Acronyms and Mnemonic Devices
Create acronyms and use mnemonic devices to help students memorize information.
         Geography – Spell “geography” by remembering “George
         Elliot’s Oldest Girl Rode A Pig Home Yesterday.
         Homes – The Great Lakes are Huron, Ontario, Michigan, Erie,          and Superior.

         PlanetsMy (Mars) very (Venus) eager (Earth) mother (Mars)
          just (Jupiter), served (Saturn) us (Uranus) noodles (Neptune).

         Roy G. Biv – He’s your friend when it comes to the color          spectrum.
         Red, orange, yellow, green, blue, indigo, violet.
         ContinentsEat (Europe) an (Antarctica) aspirin (Asia) after          (Africa) a (Australia) nutty (North America) Sandwich (South          America).
         Directions – Never (North) Eat (East) Soggy (South) Waffles          (West)

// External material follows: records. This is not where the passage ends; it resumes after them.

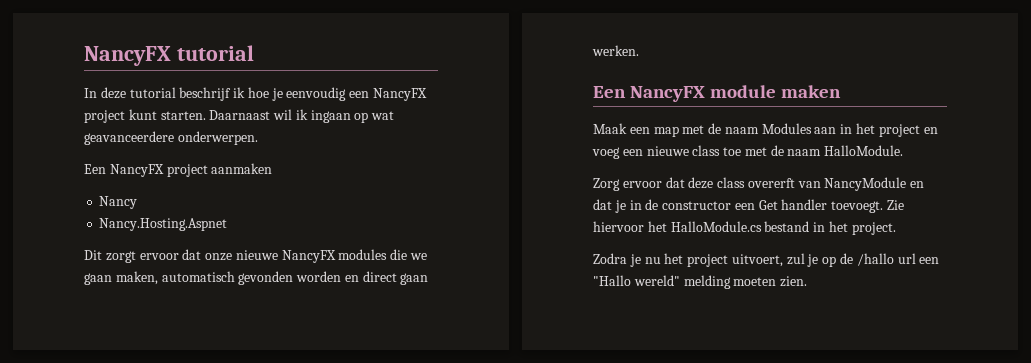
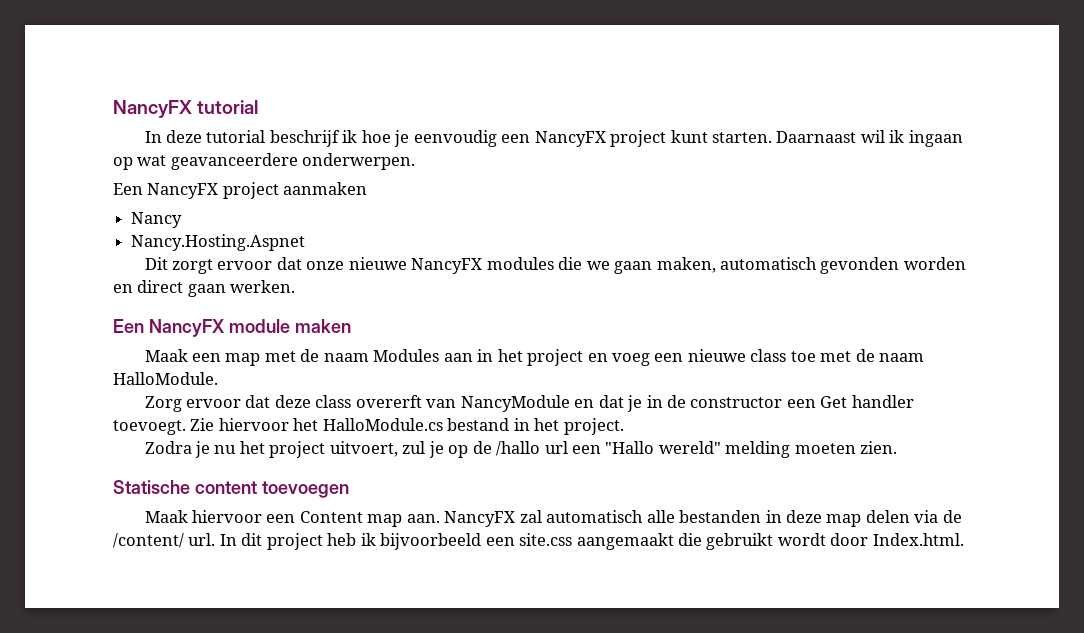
(808, 281) none -> [113,480,349,498] [144,510,962,527] [113,533,964,550] // Statische content toevoegen // Maak hiervoor een Content map aan. NancyFX zal automatisch alle bestanden in deze map delen via de /content/ url. In dit project heb ik bijvoorbeeld een site.css aangemaakt die gebruikt wordt door Index.html.

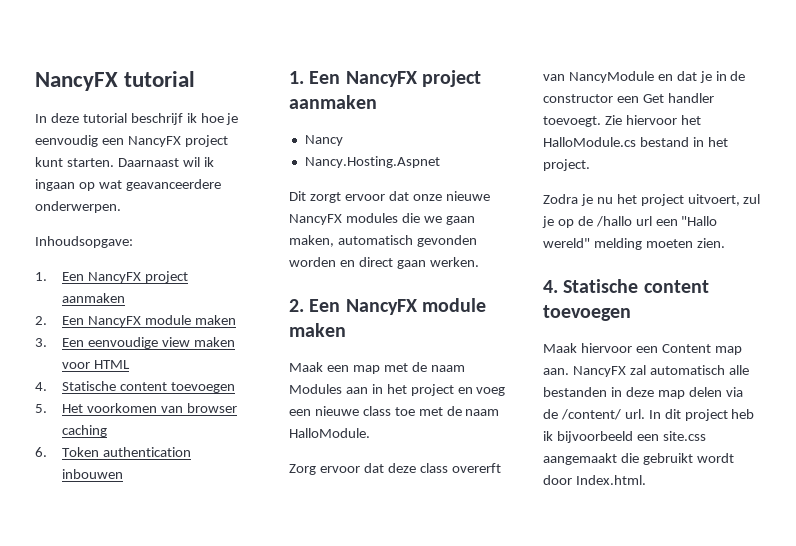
(416, 161) none -> [35,236,133,248] [35,271,188,283] [61,293,125,303] [35,315,236,327] [35,337,235,349] [61,360,130,369] [35,381,235,393] [35,403,237,413] [61,425,107,437] [35,447,191,457] [61,469,123,479] [289,71,304,84] Inhoudsopgave: // 1. Een NancyFX project aanmaken // 2. Een NancyFX module maken // 3. Een eenvoudige view maken voor HTML // 4. Statische content toevoegen // 5. Het voorkomen van browser caching // 6. Token authentication inbouwen // 1.
(296, 286) none -> [289,299,304,312] 2.
(898, 447) none -> [543,280,558,293] 4.

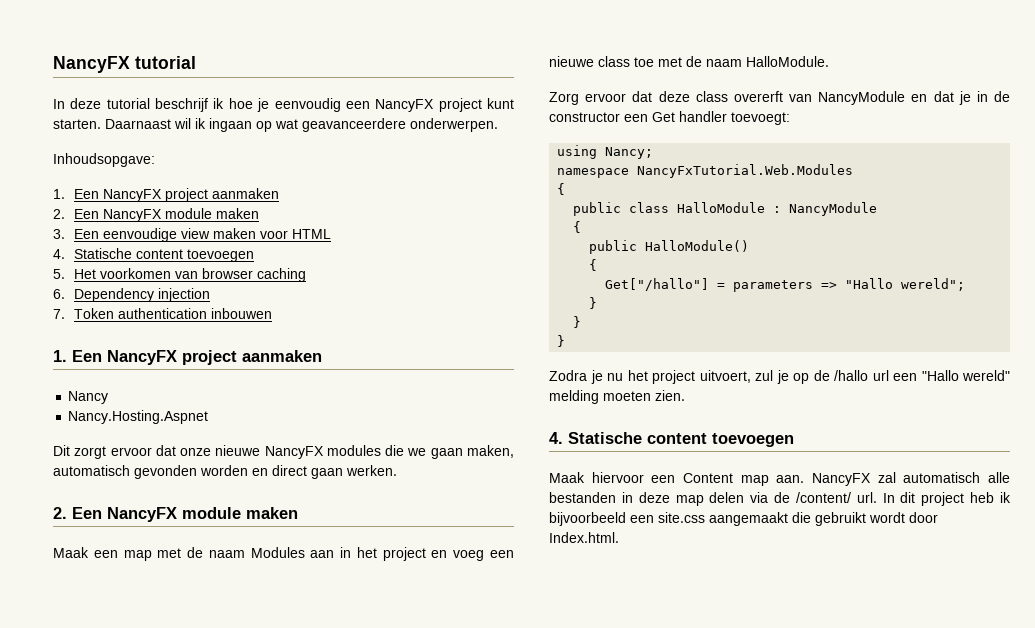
(47, 452) none -> [73,288,210,302] [53,309,65,319] Dependency injection // 7.
[543,115,701,127] [543,137,728,147] [543,159,590,171] toevoegt. Zie hiervoor het HalloModule.cs bestand in het project. -> [731,112,790,125] [557,145,654,159] [557,164,854,178] [557,183,566,195] [573,202,878,216] [573,221,582,233] [589,240,750,254] [589,259,598,271] [605,278,966,292] [589,297,598,309] [573,316,582,328] [557,335,566,347] toevoegt: // using Nancy; // namespace NancyFxTutorial.Web.Modules // { // public class HalloModule : NancyModule // { // public HalloModule() // { // Get["/hallo"] = parameters => "Hallo wereld"; // } // } // }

Schema (Anne Evans shared this idea.)
Show students the symbol for join/connect in sign language.  (Hook two index fingers together.)  Students put one hand on their


head for what’s in their head.  They hold out the other hand for what’s in the book.
Join the fingers together to connect what’s in their head and what’s in the book to make a schema.

Need to Know
Children are more interested in learning when they need the information to do something.  Explain why it is important to learn to read, write, do math, and so forth to be successful in life.  Ask students to describe why learning various material (for example in social studies or science) is important.  Help build bridges between what they learn in school and how they can use it outside of school.

Cognitive Flexibility
Riddles and jokes provide the opportunity for students to shift between multiple word meanings. 
*In math, challenge them to solve problems another way.

Thinking Out Loud
When students answer questions say, “How did you know that?”  When one student “thinks out loud” that enables others to develop cognitive strategies.

Me, Too!
To help children refrain from interrupting others, teach them sign language for “Me, too!”  Stick out the thumb and pinky and bend in the three middle fingers.  Bend the wrist so the thumb points to the chest.  Explain that if they can relate to what a classmate is saying or if they can relate to something in a book they should make that sign.

Note Taking
Model note-taking for students.   Fold a sheet of paper into thirds to create three columns.  In the first column they write a key word.  In the second column they write details, and in the third column they write strategies for remembering.
*You can also use the brochure for K (what the Know), W (what they Want to know), and L (what they Learn).

Have children highlight information in different colors.  For example, teach them to underline key concepts in blue and supporting details in yellow.

PowerPoints, Document Cameras, Visuals 
Use visual aids to highlight key information.

Thinking about thinking.  What did you learn today? 
*Make a poster that says “Kiss Your Brain” to put on your classroom door.  Before students leave at the end of the day they have to tell you something new they learned and then they get to kiss their brains.

Kiss Your Brain

*Create a “take home journal” for each child by putting 10-20 sheets of white paper in a pocket folder.  At the end of each day give children 5-10 minutes to write, draw, or dictate what they learned at school.  They take their journal home each day and share what they learned with their families.  Parents write their comments and compliments and then their child returns the journal to school the following day.